El Mossad israelí implantó GPS en los dientes del ayatolá Ali Jamenei mediante un dentista infiltrado, además de en carteras de lujo de las esposas de la cúpula iraní y hackeó cámaras en Teherán, reveló el corresponsal Christian Martin desde Europa citando fuentes de la OTAN. Estos métodos permitieron el seguimiento preciso que culminó en la eliminación del líder iraní y la destrucción de su centro de mando por Israel.
En el séptimo día de guerra, se muestran en vivo ataques israelíes sobre Beirut, con artillería antiaérea libanesa respondiendo, mientras en Teherán bombas guiadas por GPS caen sin contraofensiva visible, intensificando la ofensiva para derrocar el régimen iraní al destruir bases militares, nucleares y de misiles. Corresponsales en Líbano destacan que Hezbollah, brazo armado de Irán, usa civiles como escudos y que la población cristiana apoya la paz contra las milicias terroristas.

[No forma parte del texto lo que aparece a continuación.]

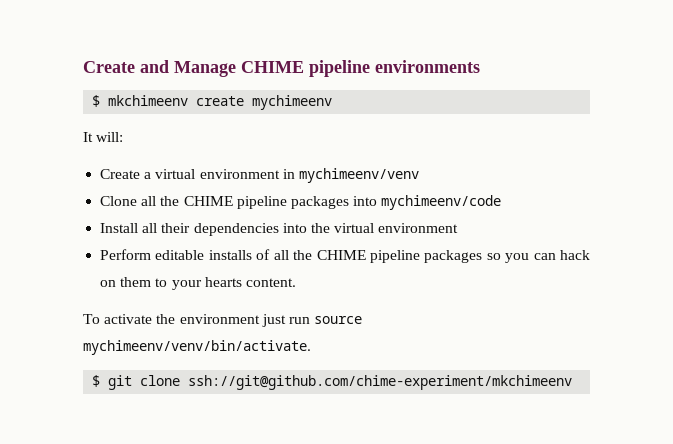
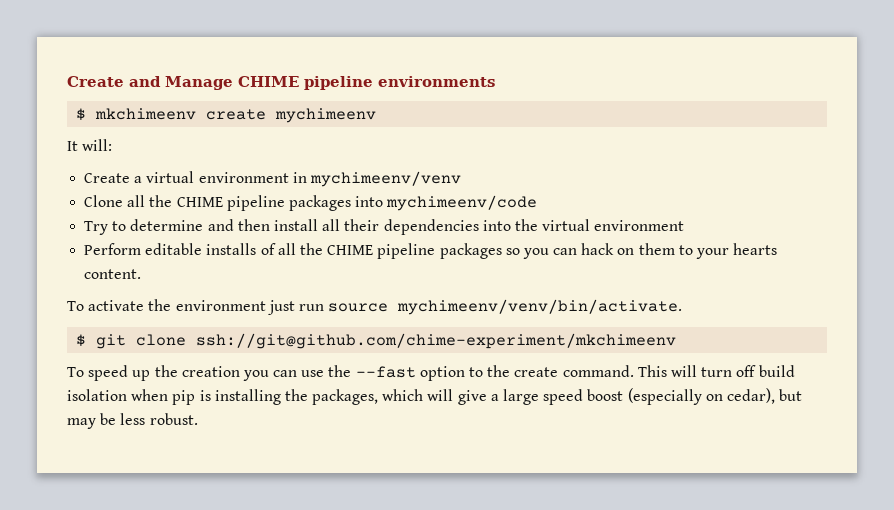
[100,223,139,233] Install -> [84,219,318,235] Try to determine and then install
(573, 382) none -> [67,365,795,381] [67,388,803,405] [67,413,198,429] // To speed up the creation you can use the --fast option to the create command. This will turn off build isolation when pip is installing the packages, which will give a large speed boost (especially on cedar), but may be less robust.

Reino Unido envía 500 soldados más a bases en Chipre ante amenaza de drones iraníes, y EE.UU. mueve aviones para probar radares enemigos, detectados por inteligencia satelital rusa. Expertos como Devin Ari señalan que Irán busca regionalizar el conflicto atacando Turquía, Azerbaiyán y Chipre para presionar a aliados de Israel, pero no puede enfrentar militarmente a EE.UU. e Israel.
Israel destruyó el 60% de lanzaderas de misiles iraníes en la primera semana y ahora apunta a Hezbollah en Líbano, que entró unilateralmente en la guerra. Panelistas enfatizan la creatividad del Mossad, con operativos previos como explosivos en pagers, y la esperanza libanesa de paz tras décadas de milicias externas.